Wednesday, February 02, 2011

rambling doesn't begin to cover it

The good news is that I'm not in Cairo, where apparently all of Egypt has self-destructed.

The bad news is that we have another snow day tomorrow are you kidding me I think I may poke my eyes out if I have to watch another news program yet I can stop myself from watching four or five hours a day.

At the moment, I've turned away from the news in favor of "Say Yes to the Dress", because that's so much healthier for my solitary state of being right now.

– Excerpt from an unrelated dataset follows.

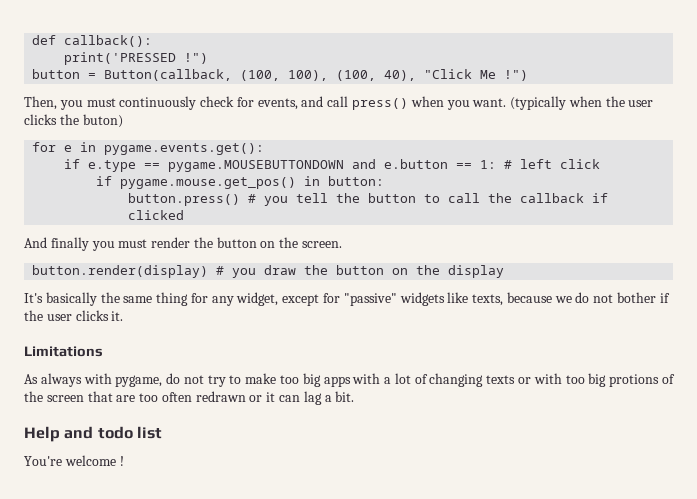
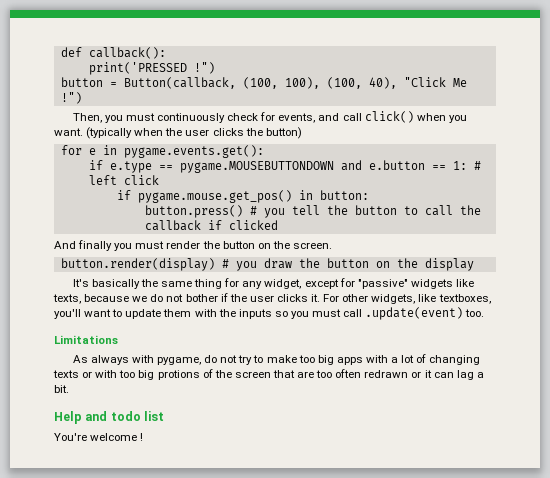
[352,98,409,110] press() -> [364,111,414,123] click()
[82,114,123,128] buton) -> [265,127,302,139] button)
(124, 316) none -> [323,294,491,304] [54,307,485,320] For other widgets, like textboxes, you'll want to update them with the inputs so you must call .update(event) too.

And if (IF) we ever get to go back to school, how am I supposed to go anywhere without my dog underneath my feet and next to me? How? I got in the bathtub today, and she seemed stressed out both because she couldn't be right.next.to.me, and also, who would voluntarily get in a bath tub?

I'm basically just wandering around in my apartment, looking for direction and guidance. I get up and watch the news from 8-10, then piddle around, maybe play some Angry Birds, catch a show I missed the night before, and then watch the noon news. Somewhere in the day, I have some pb and j for lunch, or in the case of today, some crescent rolls with peanut butter.

Today I did some yearbook work, but the program I use is so slow. At least it lets me set some goals for myself, as before I woke up this morning, my only goal was a shower.

I'm not really sure what day of the week it is, much less what time of the day.

I've retired the pajama pants that I wore for something like 48 hours straight, which is a positive sign. And I did get a shower. (edited to add: put them back on this morning. They got a day to breathe...)

I took some more pictures of Daisy, as well as some of my peanut butter and crescent roll lunch. I'll let you know when the gallery showing opens.

Yesterday I started a book at about 3 in the afternoon and finished it at about 2:30am. Then I couldn't get to sleep. Doing nothing all day keeps you up all night. I'm trying not to start another book unless I hear that school is canceled tomorrow.

At which point I will weep silently to myself and go back under the piles of blankets on my couch.

If school is not canceled tomorrow, which I SO HOPE it is not, I will have to get up at the ungodly hour of 5:30am, and figure out how to do things like put on make up and use my hair dryer. Or jut put on a hat.

I've also discovered this morning that I'm leaving on a jet plane tomorrow to go see The Aunt, and I'm pretty sure I should put some clothes or something in a bag. Of course, it's supposed to snow tomorrow, the day I'm supposed to leave.

And again on Monday on the day I'm supposed to come back.

And again on Wednesday.

I have turned back into a women on the edge.
On the edge, people.
On the edge.

2 comments:

  1. I wish I could offer up something to keep you from the edge, but I've got my toes hanging off the ledge over here. And I have 5-inch heels on, so the toes over the ledge thing is particularly precarious...

    ReplyDelete
  2. I've done gone over the edge. Sorry.